Um grupo formado por quatro ciclistas de Ituverava e cinco de Tambaú fez, entre os dias 17 e 23 de agosto, o Caminho da Fé – trajeto que tem como destino final a Catedral Basílica de Nossa Senhora Aparecida, localizada na cidade de Aparecida. Os ciclistas que saíram de Ituverava percorreram um total de 600 km, enquanto os de Tambaú fizeram um trajeto de 420 km.
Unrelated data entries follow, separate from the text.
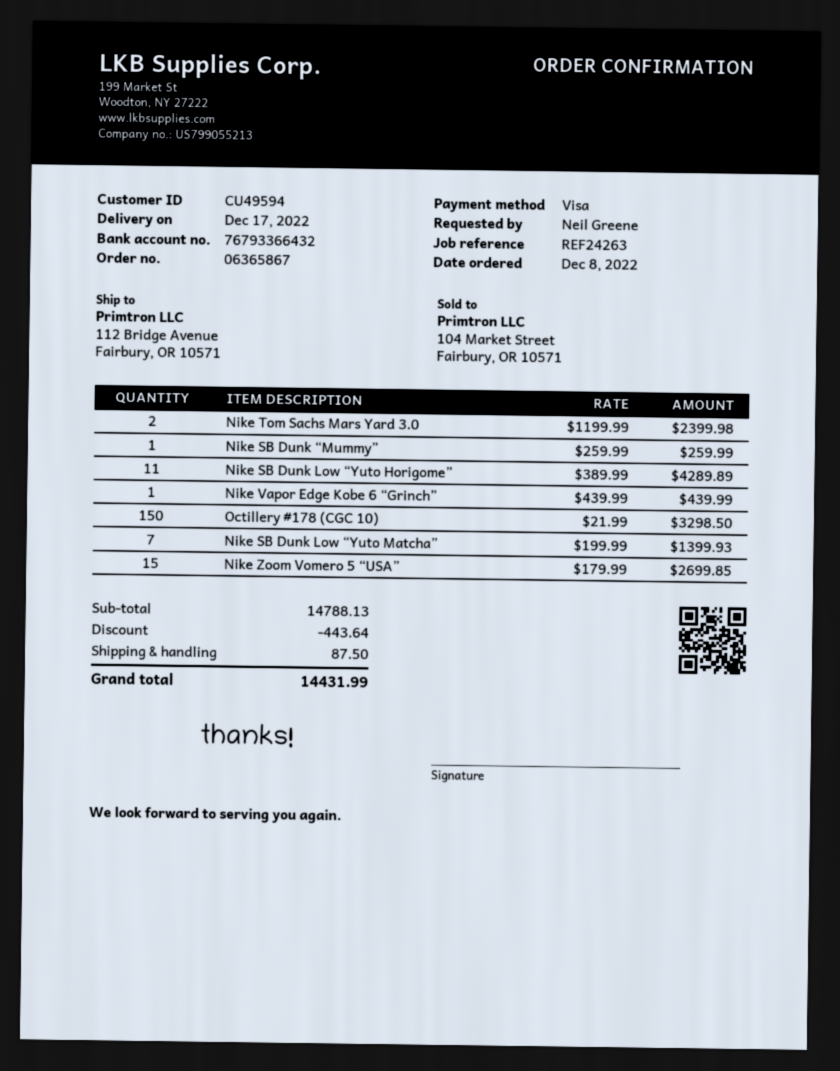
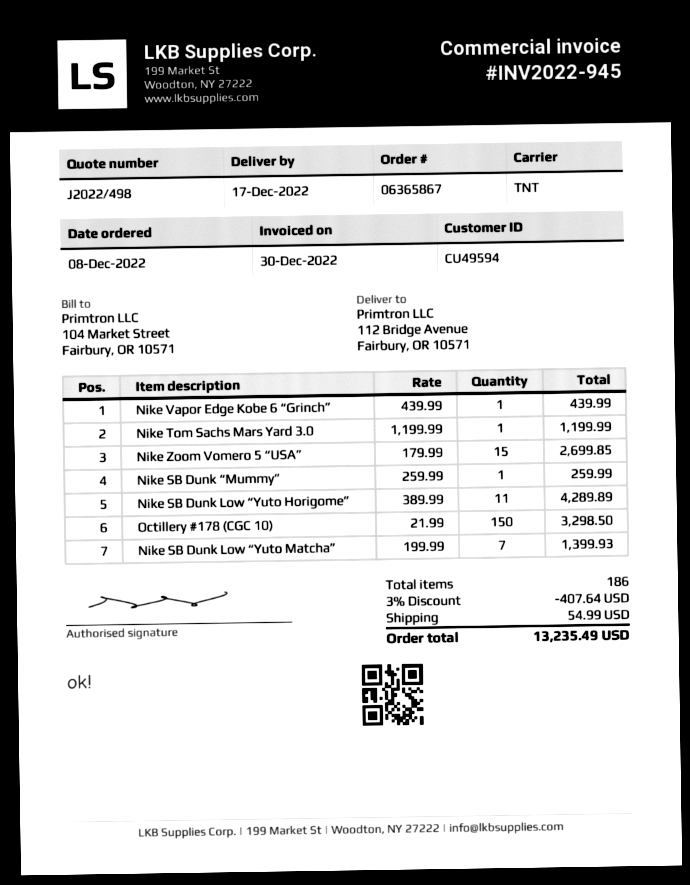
Nike Tom Sachs Mars Yard 3.0: 2 x 1199.99 = 2399.98 -> 1 x 1199.99 = 1199.99
discount: 443.64 -> 407.64
shipping: 87.50 -> 54.99
total: 14431.99 -> 13235.49

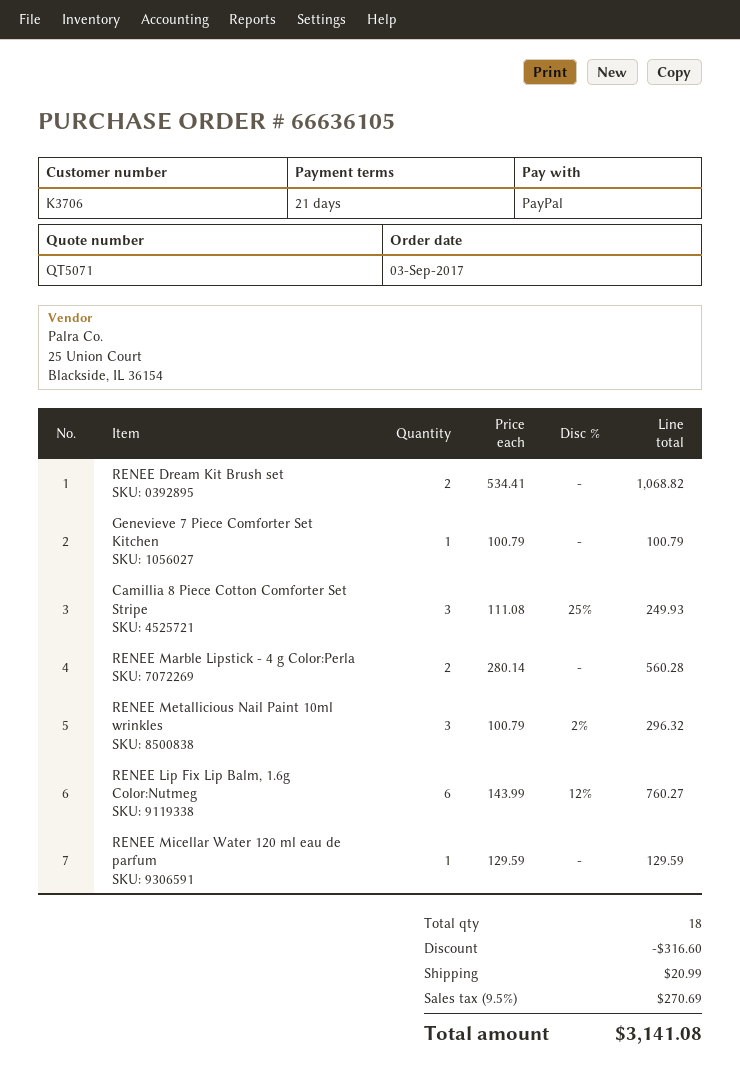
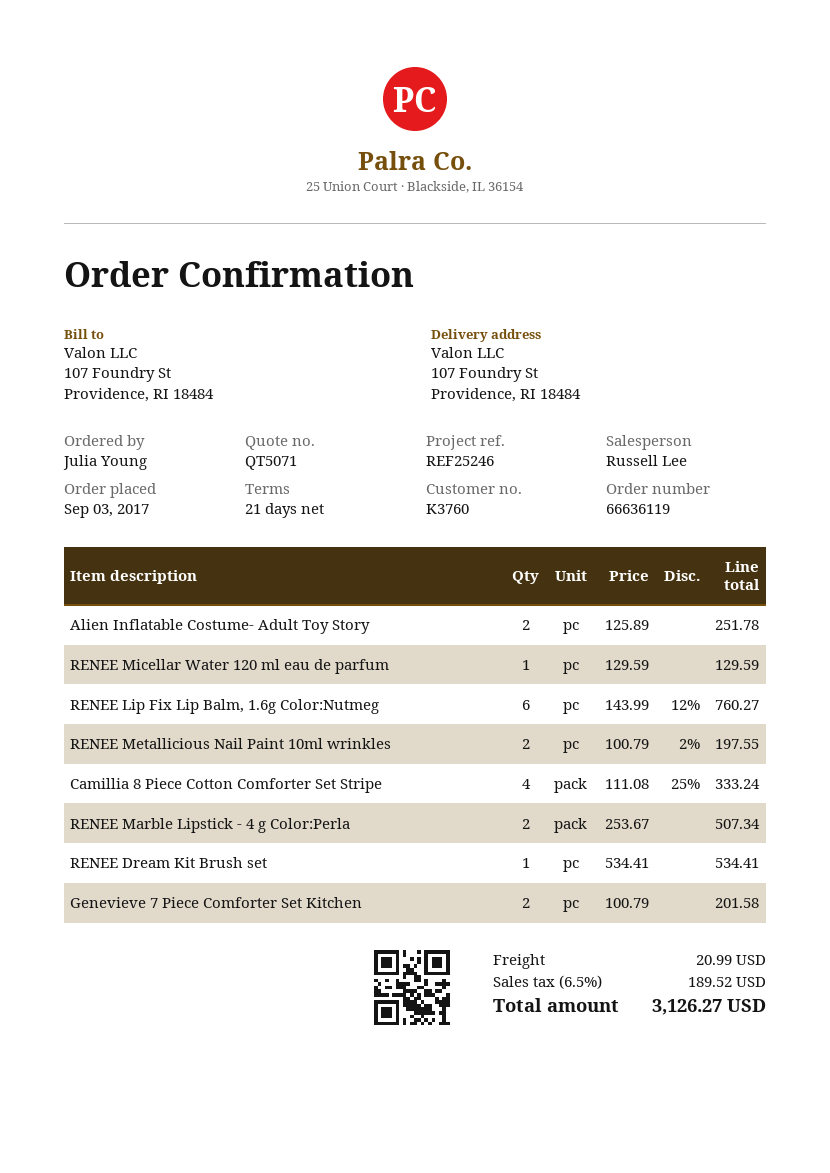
order number: 66636105 -> 66636119
customer number: K3706 -> K3760
RENEE Dream Kit Brush set: 2 x 534.41 = 1068.82 -> 1 x 534.41 = 534.41
Genevieve 7 Piece Comforter Set Kitchen: 1 x 100.79 = 100.79 -> 2 x 100.79 = 201.58
Camillia 8 Piece Cotton Comforter Set Stripe: 3 x 111.08 - 25% = 249.93 -> 4 x 111.08 - 25% = 333.24
RENEE Marble Lipstick - 4 g Color:Perla: 2 x 280.14 = 560.28 -> 2 x 253.67 = 507.34
RENEE Metallicious Nail Paint 10ml wrinkles: 3 x 100.79 - 2% = 296.32 -> 2 x 100.79 - 2% = 197.55
Alien Inflatable Costume- Adult Toy Story: none -> 2 x 125.89 = 251.78
discount: 316.60 -> none
tax: 9.5% = 270.69 -> 6.5% = 189.52
total: 3141.08 -> 3126.27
Os participantes foram Paulo Luciano Bugalho, Paula Balatore de Oliveira Bugalho, Rogério Bombig, Ademilson Vieira da Silva, Cristiano Ferreira de Lucena, Franklin Motta, Carlos Evandro Machado, João Pedro Sanches e Leandro Zanutim Romualdo. Eles foram acompanhados pelo carro de apoio do Helton Carlo de Souza, da Loja Espaço Bikes, que transportou água potável para hidratação dos ciclistas e serviço de manutenção das bicicletas, que sofreram alguns danos ao longo do trajeto, especialmente por conta das frequentes chuvas. “Também fizemos paradas em pousadas credenciadas pela Associação do Caminho da Fé”, explica Paulo Luciano Bugalho.
Bênção
“Concluir o Caminho da Fé é um mérito pessoal e espiritual. Poucos podem fazer este caminho e nós fomos agraciados com essa bênção. É importante lembrar que para dois de nós foi a terceira vez no Caminho da Fé; para outros dois, foi a segunda, e para os outros cinco, foi a primeira vez”, ressalta. Ainda segundo Bugalho, é um trajeto bastante duro. “Nosso grupo se reúne três vezes por semana para pedalar, sendo que todas as terças e quintas-feiras, pedalamos cerca de 40 km e aos sábados, aproximadamente 100 km. Mesmo com esse preparo, o Caminho da Fé é um percurso duríssimo, pois além da distância, conta com muitas subidas”, diz.

Certificado

Na Basílica, o grupo recebeu um certificado por ter percorrido o Caminha da Fé. “Antes de sairmos, fizemos um cadastro e retiramos uma credencial que deveria ser carimbada ao longo de todo o percurso, em pontos de apoio. Assim, quando chegamos ao destino, recebemos o certificado, que nesse ano foi ainda mais especial por conta das adversidades que encontramos pelo caminho, como chuva e frio”, relata.
“Quando passamos por Campos do Jordão, por exemplo, a temperatura era de 5 graus com chuva e muito barro. Mesmo assim, com persistência, conseguimos chegar ao nosso objetivo em Aparecida. Nada descreve a emoção de se avistar a Basílica quando nos aproximamos dela”, completa.